#### Aim of the exercise:
Where the records below show a line containing "display:flex; align-items:center; justify-content:flex-end;", start copying; end with the line containing "background:radial-gradient(#fff 40%, #dcdcdc);", and copy it too.
--- Records provided Enclosed Below ---
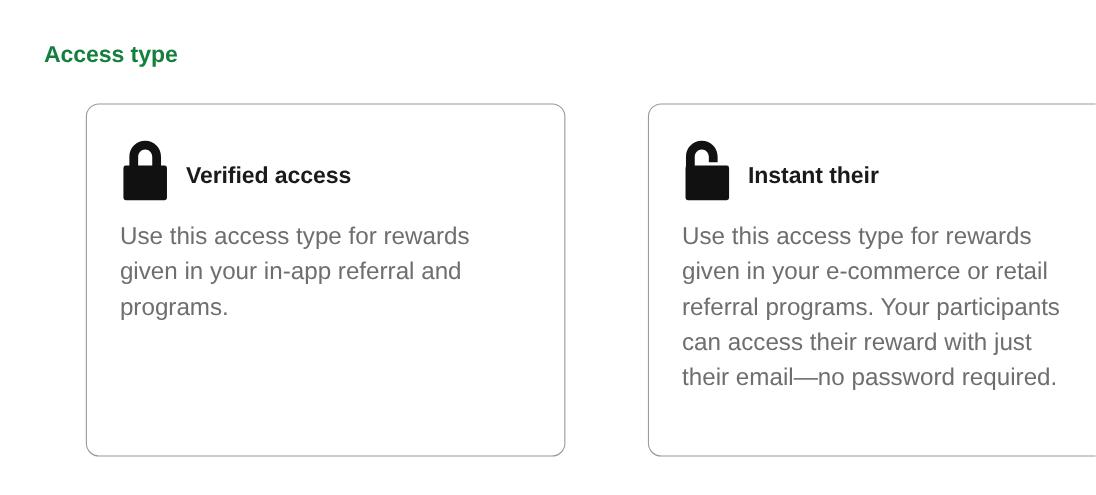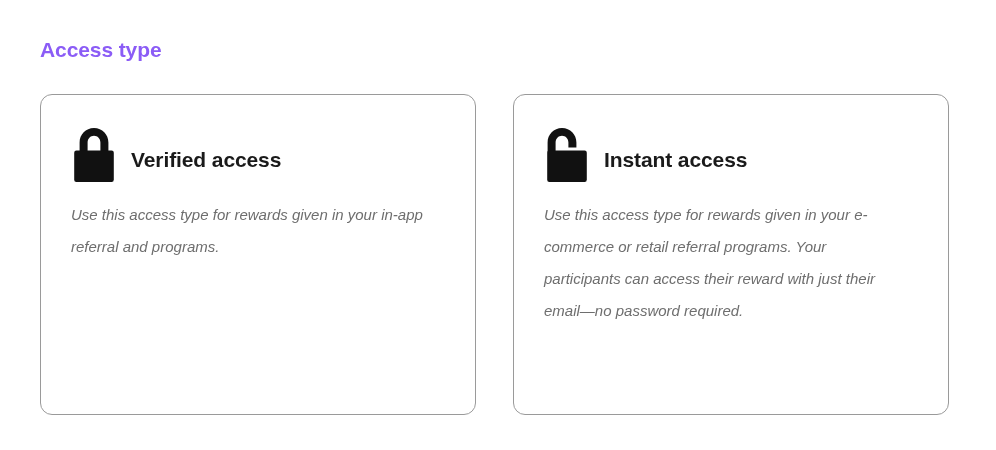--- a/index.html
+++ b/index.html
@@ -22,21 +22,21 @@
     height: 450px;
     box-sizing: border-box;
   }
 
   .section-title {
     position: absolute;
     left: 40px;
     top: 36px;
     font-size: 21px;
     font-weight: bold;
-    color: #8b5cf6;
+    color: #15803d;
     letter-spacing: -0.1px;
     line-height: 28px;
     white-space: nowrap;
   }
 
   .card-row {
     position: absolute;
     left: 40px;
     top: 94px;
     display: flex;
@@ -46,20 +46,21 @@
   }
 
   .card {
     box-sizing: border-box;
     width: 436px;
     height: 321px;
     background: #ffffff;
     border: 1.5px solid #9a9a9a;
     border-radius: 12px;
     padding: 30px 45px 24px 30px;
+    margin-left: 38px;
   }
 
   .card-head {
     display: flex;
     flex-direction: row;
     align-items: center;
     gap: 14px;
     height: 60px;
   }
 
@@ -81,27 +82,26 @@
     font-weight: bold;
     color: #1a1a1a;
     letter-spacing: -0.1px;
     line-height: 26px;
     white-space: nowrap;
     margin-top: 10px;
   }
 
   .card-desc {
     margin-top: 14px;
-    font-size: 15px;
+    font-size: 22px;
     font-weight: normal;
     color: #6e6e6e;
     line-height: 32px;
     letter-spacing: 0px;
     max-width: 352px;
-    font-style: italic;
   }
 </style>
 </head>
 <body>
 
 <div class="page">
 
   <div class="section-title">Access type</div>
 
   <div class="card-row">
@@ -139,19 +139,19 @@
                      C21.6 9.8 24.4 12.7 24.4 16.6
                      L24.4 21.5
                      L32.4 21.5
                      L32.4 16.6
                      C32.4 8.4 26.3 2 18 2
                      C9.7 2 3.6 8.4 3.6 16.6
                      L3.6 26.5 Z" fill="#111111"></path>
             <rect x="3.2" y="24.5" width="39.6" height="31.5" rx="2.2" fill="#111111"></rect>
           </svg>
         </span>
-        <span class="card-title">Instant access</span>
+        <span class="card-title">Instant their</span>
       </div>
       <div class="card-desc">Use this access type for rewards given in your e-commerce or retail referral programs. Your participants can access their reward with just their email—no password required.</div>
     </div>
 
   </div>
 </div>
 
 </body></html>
--- End of Enclosed Records provided ---
--- Records provided Enclosed Below ---
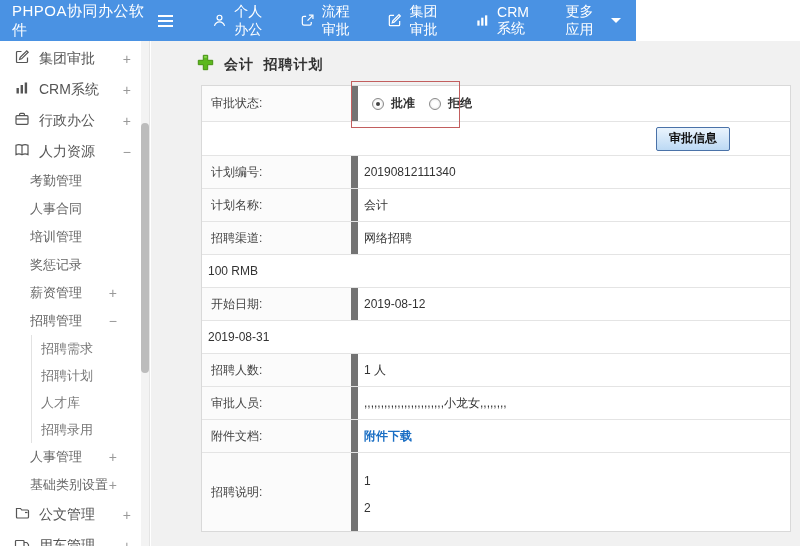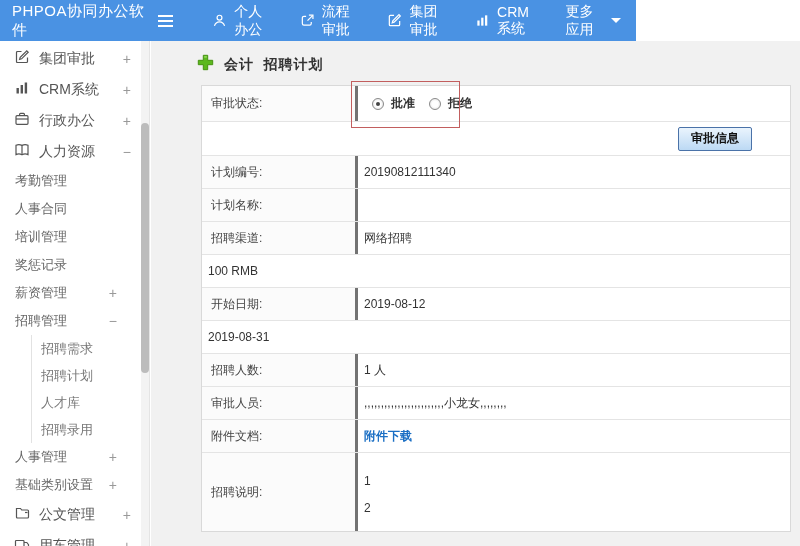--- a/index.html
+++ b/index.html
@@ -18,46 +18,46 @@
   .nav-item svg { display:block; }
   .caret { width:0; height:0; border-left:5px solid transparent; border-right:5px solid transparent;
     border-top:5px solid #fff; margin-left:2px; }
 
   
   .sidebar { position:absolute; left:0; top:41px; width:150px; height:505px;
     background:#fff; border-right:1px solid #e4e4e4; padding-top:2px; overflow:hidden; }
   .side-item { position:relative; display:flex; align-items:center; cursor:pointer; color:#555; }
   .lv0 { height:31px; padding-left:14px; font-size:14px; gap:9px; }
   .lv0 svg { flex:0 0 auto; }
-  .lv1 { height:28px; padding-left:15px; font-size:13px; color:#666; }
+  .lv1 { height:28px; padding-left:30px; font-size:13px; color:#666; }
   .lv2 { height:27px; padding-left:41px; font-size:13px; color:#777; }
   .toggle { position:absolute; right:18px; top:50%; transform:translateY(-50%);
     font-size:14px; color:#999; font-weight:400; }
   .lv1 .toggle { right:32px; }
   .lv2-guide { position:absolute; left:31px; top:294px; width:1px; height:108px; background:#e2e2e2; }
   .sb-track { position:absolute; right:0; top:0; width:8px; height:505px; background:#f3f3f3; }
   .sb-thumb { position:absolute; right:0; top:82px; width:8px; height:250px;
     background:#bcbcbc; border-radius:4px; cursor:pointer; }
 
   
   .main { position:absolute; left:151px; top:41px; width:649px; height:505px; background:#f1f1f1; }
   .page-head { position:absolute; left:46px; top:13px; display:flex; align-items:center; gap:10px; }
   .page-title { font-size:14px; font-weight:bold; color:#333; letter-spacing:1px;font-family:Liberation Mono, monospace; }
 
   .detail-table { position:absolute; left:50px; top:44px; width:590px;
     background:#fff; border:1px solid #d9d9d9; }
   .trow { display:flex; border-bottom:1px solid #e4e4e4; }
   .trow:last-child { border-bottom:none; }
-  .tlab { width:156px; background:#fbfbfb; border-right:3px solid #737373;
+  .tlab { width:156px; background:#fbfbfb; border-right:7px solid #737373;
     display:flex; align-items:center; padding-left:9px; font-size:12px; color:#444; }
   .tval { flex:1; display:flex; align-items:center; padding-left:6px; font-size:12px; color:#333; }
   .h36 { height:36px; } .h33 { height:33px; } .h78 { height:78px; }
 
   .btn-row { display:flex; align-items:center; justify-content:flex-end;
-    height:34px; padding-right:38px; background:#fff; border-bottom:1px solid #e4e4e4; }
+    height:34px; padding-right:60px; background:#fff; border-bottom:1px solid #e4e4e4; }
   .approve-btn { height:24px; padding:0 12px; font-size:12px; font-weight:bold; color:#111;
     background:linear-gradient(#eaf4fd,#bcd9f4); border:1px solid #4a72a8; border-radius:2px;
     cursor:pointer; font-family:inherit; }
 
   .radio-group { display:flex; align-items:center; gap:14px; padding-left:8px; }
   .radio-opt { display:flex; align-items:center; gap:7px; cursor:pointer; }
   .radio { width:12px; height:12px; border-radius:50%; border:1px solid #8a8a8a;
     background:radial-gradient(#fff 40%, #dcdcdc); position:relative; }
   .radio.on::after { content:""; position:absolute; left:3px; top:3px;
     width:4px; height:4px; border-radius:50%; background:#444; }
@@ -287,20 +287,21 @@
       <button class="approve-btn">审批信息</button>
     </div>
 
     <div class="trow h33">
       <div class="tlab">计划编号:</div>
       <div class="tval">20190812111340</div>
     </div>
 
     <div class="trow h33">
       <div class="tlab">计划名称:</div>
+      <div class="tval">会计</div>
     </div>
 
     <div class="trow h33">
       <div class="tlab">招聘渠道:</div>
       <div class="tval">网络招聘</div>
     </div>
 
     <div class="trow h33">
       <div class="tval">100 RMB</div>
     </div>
--- End of Enclosed Records provided ---
#### Result below:
   .btn-row { display:flex; align-items:center; justify-content:flex-end;
-    height:34px; padding-right:38px; background:#fff; border-bottom:1px solid #e4e4e4; }
+    height:34px; padding-right:60px; background:#fff; border-bottom:1px solid #e4e4e4; }
   .approve-btn { height:24px; padding:0 12px; font-size:12px; font-weight:bold; color:#111;
     background:linear-gradient(#eaf4fd,#bcd9f4); border:1px solid #4a72a8; border-radius:2px;
     cursor:pointer; font-family:inherit; }
 
   .radio-group { display:flex; align-items:center; gap:14px; padding-left:8px; }
   .radio-opt { display:flex; align-items:center; gap:7px; cursor:pointer; }
   .radio { width:12px; height:12px; border-radius:50%; border:1px solid #8a8a8a;
     background:radial-gradient(#fff 40%, #dcdcdc); position:relative; }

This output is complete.